- Visayas Forces
- Active: March 17, 1942 – April 19, 1942
- Disbanded: May 11, 1942
- Countries: United States of America Philippine Commonwealth
- Allegiance: United States Army Philippine Commonwealth Army
- Branch: Army, Navy, Army Air Corps
- Type: Infantry, quartermaster
- Role: Territorial defense
- Size: 30,000
- Part of: United States Forces in the Philippines
- Garrison/HQ: Camp X, Cantabaco, Cebu
- Motto(s): Baus Au (Get it back)
- Equipment: M1917 Engfield .30 Caliber Bolt Action Rifles, M1923 and M1928 Thompson .45 ACP Submachineguns, M2 Browning .30 Caliber Heavy Machineguns
- Engagements: Japanese invasion of Panay Japanese Invasion of Cebu Operation Baus Au

Commanders
- Notable commanders: Brigadier General Bradford G. Chynoweth, USA

= Visayan Force =

US military unit during the Philippines Campaign (1941–1942)
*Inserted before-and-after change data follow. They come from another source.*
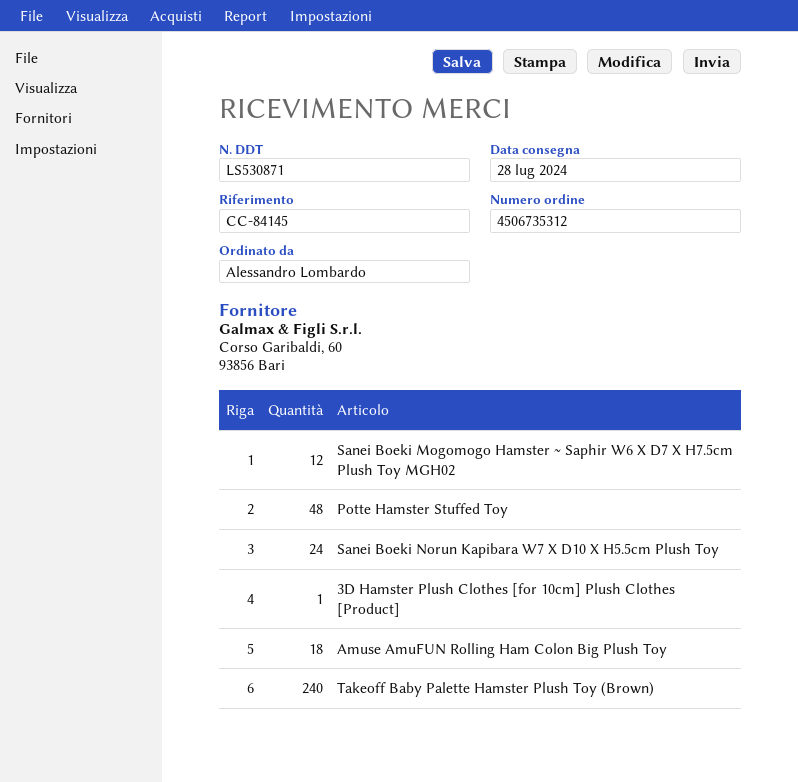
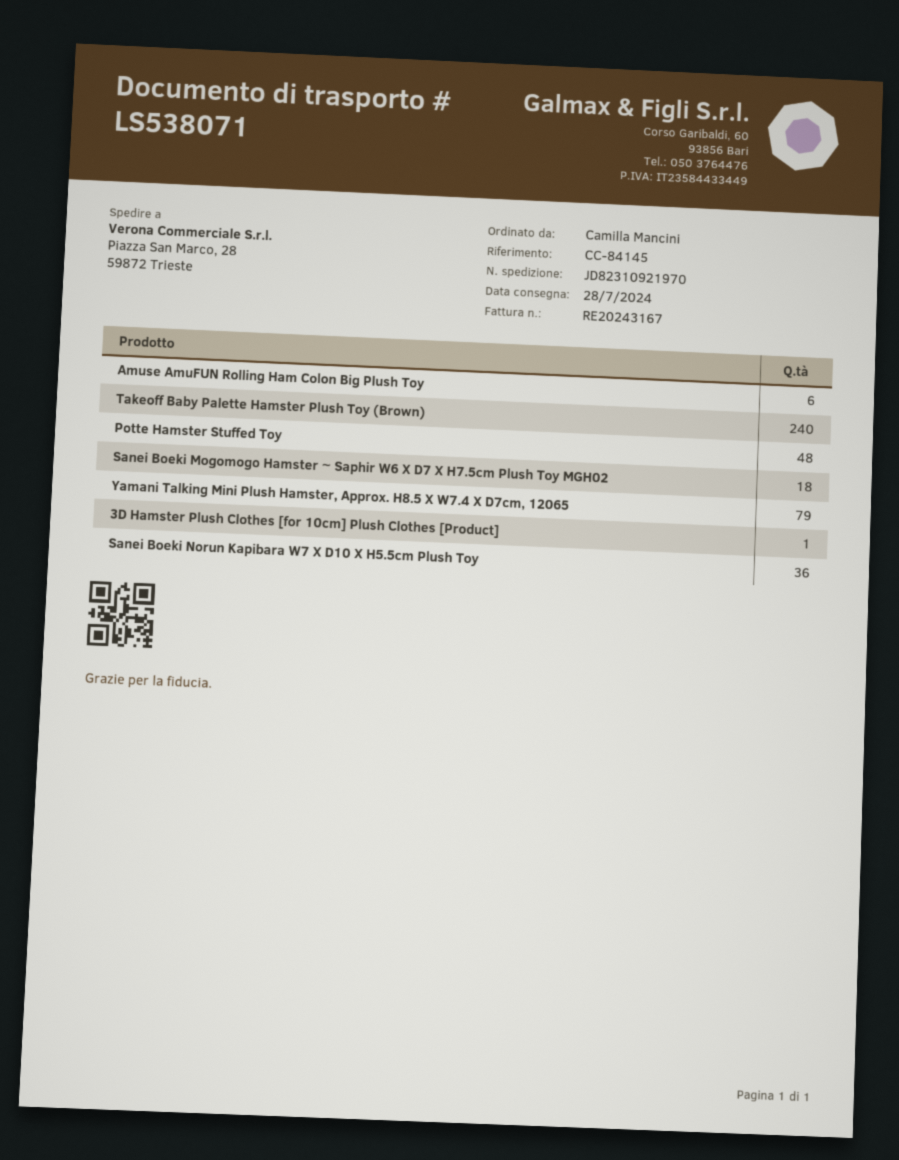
delivery note number: LS530871 -> LS538071
ordered by: Alessandro Lombardo -> Camilla Mancini
Sanei Boeki Mogomogo Hamster ~ Saphir W6 X D7 X H7.5cm Plush Toy MGH02: 12 -> 18
Sanei Boeki Norun Kapibara W7 X D10 X H5.5cm Plush Toy: 24 -> 36
Amuse AmuFUN Rolling Ham Colon Big Plush Toy: 18 -> 6
Yamani Talking Mini Plush Hamster, Approx. H8.5 X W7.4 X D7cm, 12065: none -> 79

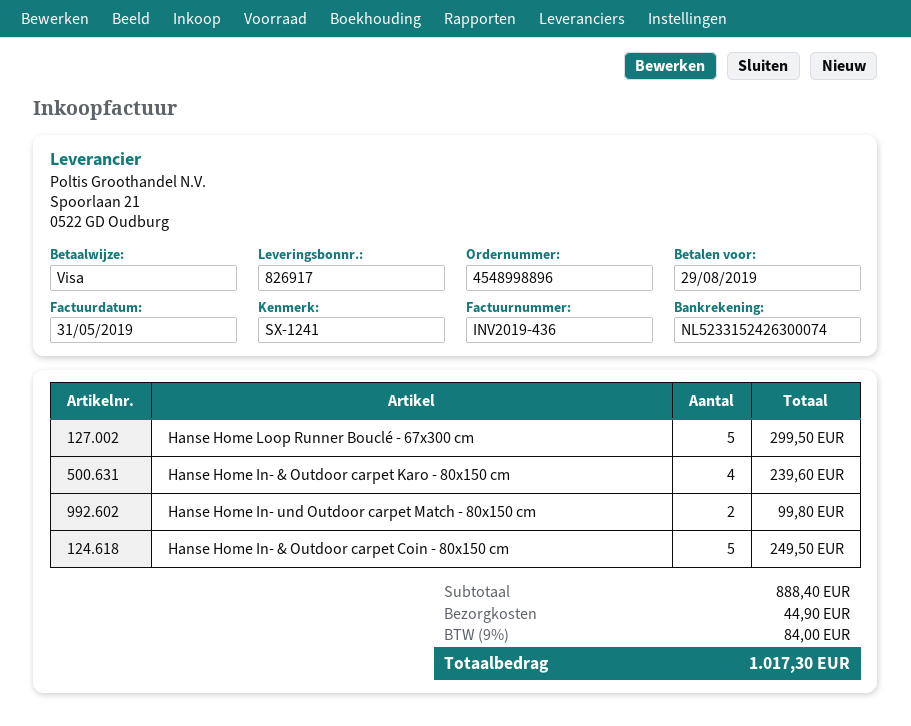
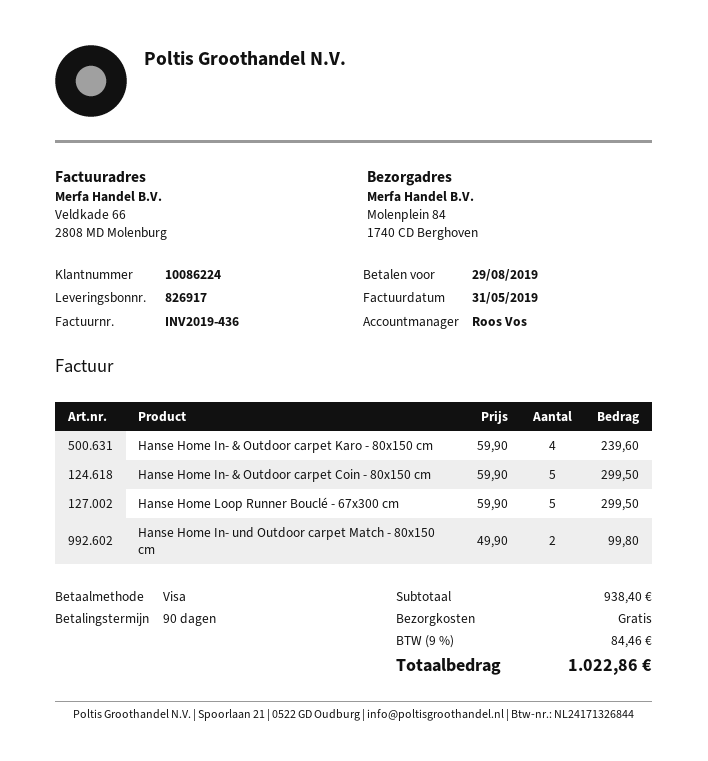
Hanse Home In- & Outdoor carpet Coin - 80x150 cm: 5 for 249.50 -> 5 for 299.50
subtotal: 888.40 -> 938.40
shipping: 44.90 -> 0.00
tax: 9% = 84.00 -> 9% = 84.46
total: 1017.30 -> 1022.86

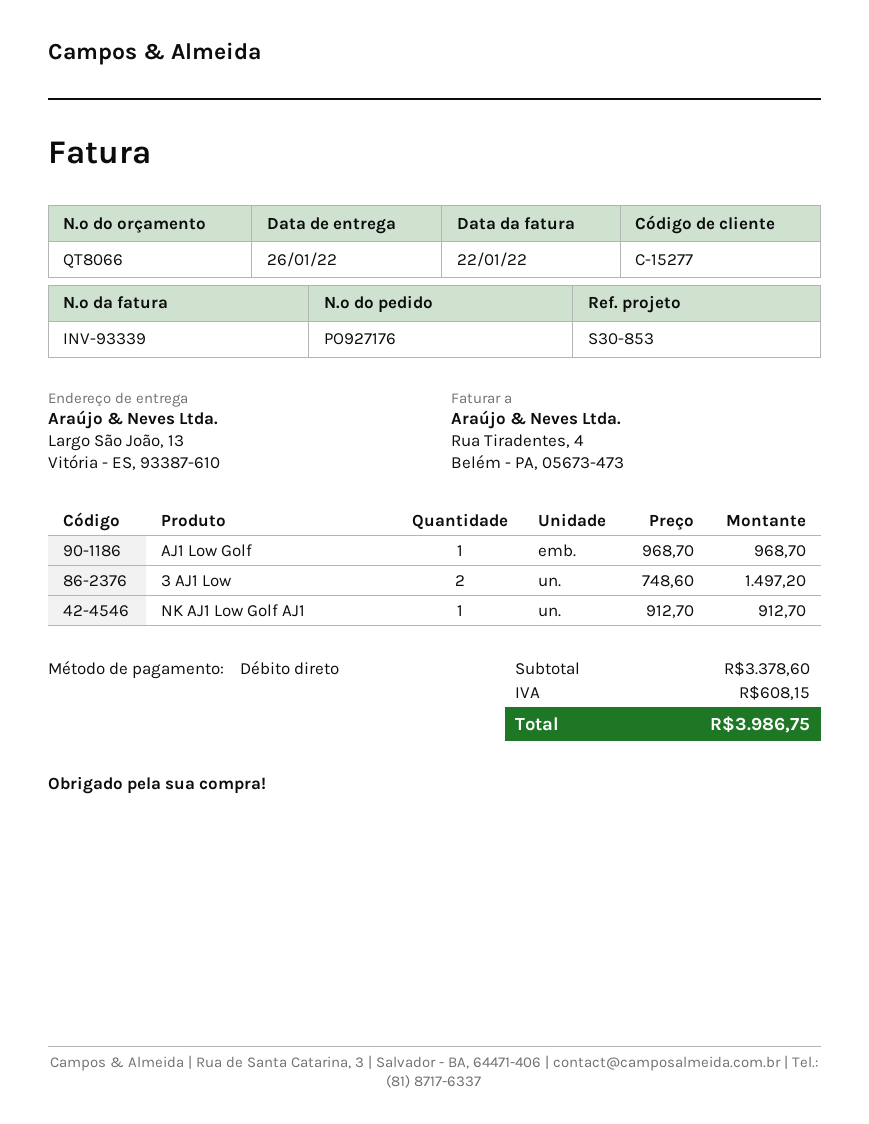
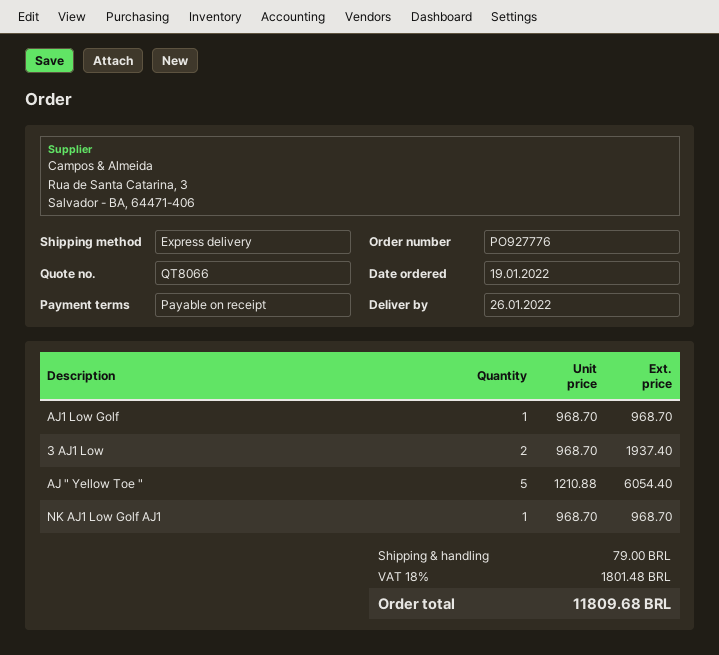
order number: PO927176 -> PO927776
3 AJ1 Low: 2 x 748.60 = 1497.20 -> 2 x 968.70 = 1937.40
NK AJ1 Low Golf AJ1: 1 x 912.70 = 912.70 -> 1 x 968.70 = 968.70
AJ " Yellow Toe ": none -> 5 x 1210.88 = 6054.40
shipping: none -> 79.00
tax: 608.15 -> 1801.48
total: 3986.75 -> 11809.68

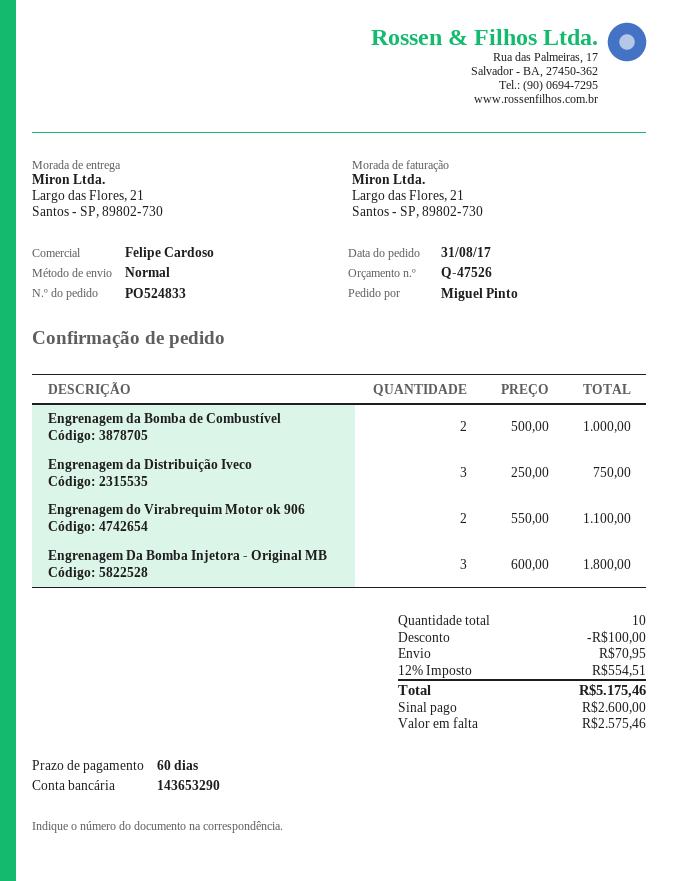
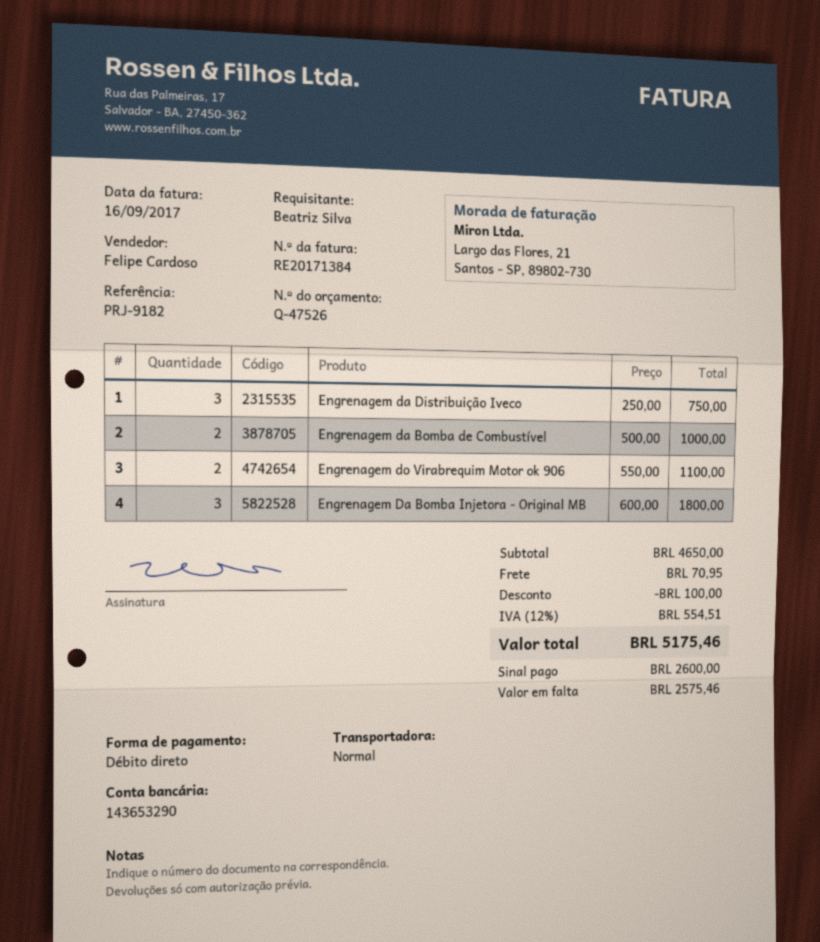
ordered by: Miguel Pinto -> Beatriz Silva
The Visayan Force was a short-lived US military organization formed during the Philippines Campaign (1941–1942) of World War II. It was created chiefly from elements of the Visayas-Mindanao Force that were located on the Visayan Islands in the central Philippines and was activated on March 17, 1942, when General Douglas MacArthur departed for Australia. Its mission was to resist Japanese landings on the islands and prepare for ongoing guerilla warfare, but it suffered from a shortage of rifles and ammunition and from a complete lack of artillery. The Japanese invaded Cebu, the location of the Force's headquarters, on April 16 to 19, 1942. The headquarters lost contact with the other islands and General Wainwright ordered the Mindanao Force to take command of them. Eventually all forces in the Visayas were ordered to surrender on May 11, 1942, though some units evaded surrender and carried on as guerrillas.

== Background ==
On March 4, 1942, General Bradford G. Chynoweth, commander of the 61st Infantry Division in Panay, was told that the Visayas-Mindanao Force was to split into two separate commands and that he would command the Visayan Force with headquarters in Cebu. He was ordered to transfer to Cebu Island and take over the command of all garrisons in the Visayas Islands. He boarded a vessel for Negros accompanied by his aide Lieutenant Gordon Benson and by Major Dwight Deter, a medical officer. In Negros they took motor transport provided by Colonel Roger Hilsman, the commander on the island, which took them to board a small ferry that crossed the Tañon Strait and landed in Toledo, Cebu. They had just gotten off the ferry and were only a few meters away when a Japanese destroyer appeared and bombarded both Toledo and the port of San Carlos on Negros.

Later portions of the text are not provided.